Well said. I have, and I will. [Roamio Pro, no Mini]
I'm very happy with 20.7.4's speedy, predictable performance and PQ (even with the buffer glitch). And I appreciate having the compact all-tuner list for switching channels and the minimal number of clicks to do anything. And the clock ... The Clock!
For me the UI is merely a delivery system that functions well and suits my needs.
Happy as a clam right now, but I'm sure I will upgrade at some future time as I did going from Win 7 to Win 10.
"Live Free, Live Strong, Live Guide"


----------



## TonyD79 (Jan 4, 2002)

humbb said:


> Happy as a clam right now, but I'm sure I will upgrade at some future time as I did going from Win 7 to Win 10.


You are going to treat the first Hydra release like Win 8!


----------



## humbb (Jan 27, 2014)

TonyD79 said:


> You are going to treat the first Hydra release like Win 8!


You saw what I did there!


----------



## aaronwt (Jan 31, 2002)

Diana Collins said:


> Arguing about the Live vs Grid guide is like arguing over chocolate versus vanilla ice cream - some people like one, other the opposite.
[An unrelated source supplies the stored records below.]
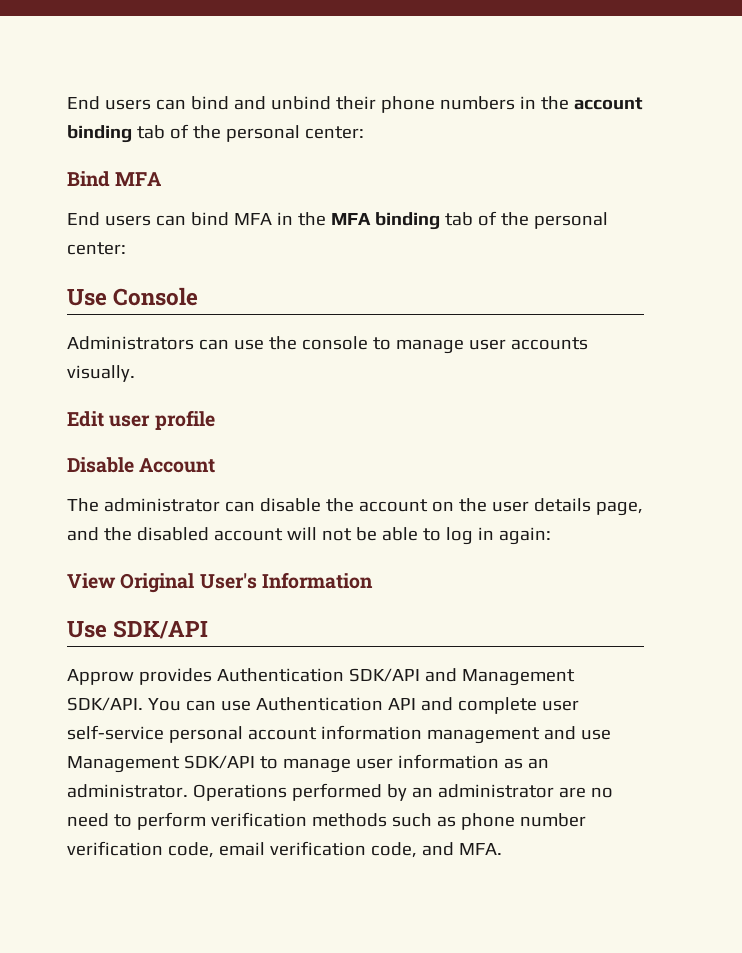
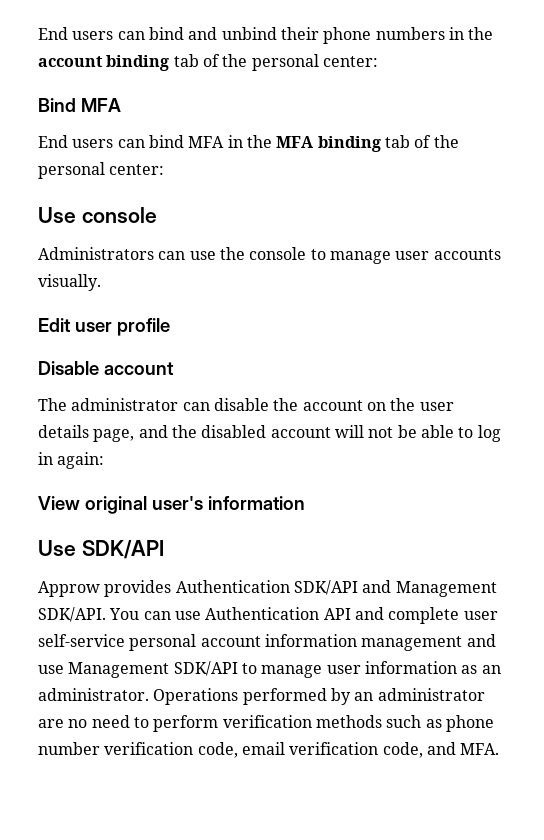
[113,287,199,306] Console -> [81,207,157,223] console
[139,458,216,473] Account -> [103,362,174,375] account
[120,572,373,593] Original User's Information -> [84,496,305,514] original user's information

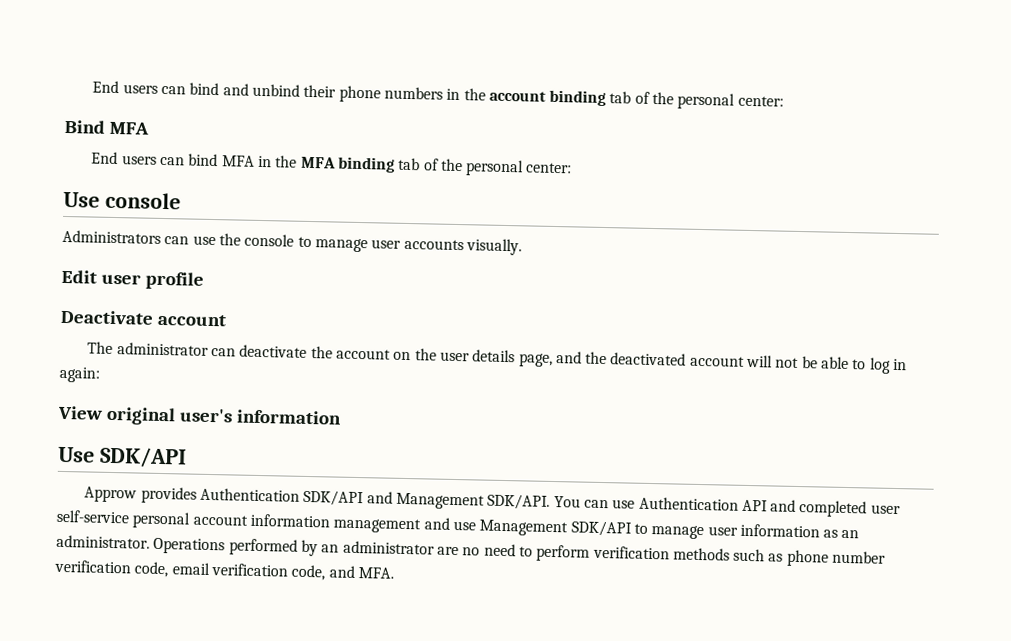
[38,361,99,375] Disable -> [60,309,154,325] Deactivate
[213,398,269,411] disable -> [239,344,308,358] deactivate
[201,425,267,438] disabled -> [610,352,687,366] deactivated
[388,607,460,624] complete -> [799,500,868,518] completed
Personally I always hated the Live Guide, but my daughter loved it when she lived at home. If the Live Guide is important to you, definitely DO NOT upgrade to Hydra.
> 
> ........


The Live Guide is very important to me. But to me, the benefits of Hydra easily outweigh using the Live Guide. Which is why I upgraded all my Tivos to Hydra. I have been extremely pleased with it.


----------



## TostitoBandito (Sep 18, 2006)

I went from series 2 to series 3 to Bolt so I never had the live guide until recently and have 15 years or so with the grid guide. I personally like the grid guide better because when I open the guide I'm looking for something to watch now or in the very near future, and I care more about seeing what's on as many channels as possible within the next hour or so than seeing the schedule for a single channel over a longer period of time. It takes a long time and a lot of button presses to walk all the channels in live guide to get the same information that I can already see on the screen in grid guide.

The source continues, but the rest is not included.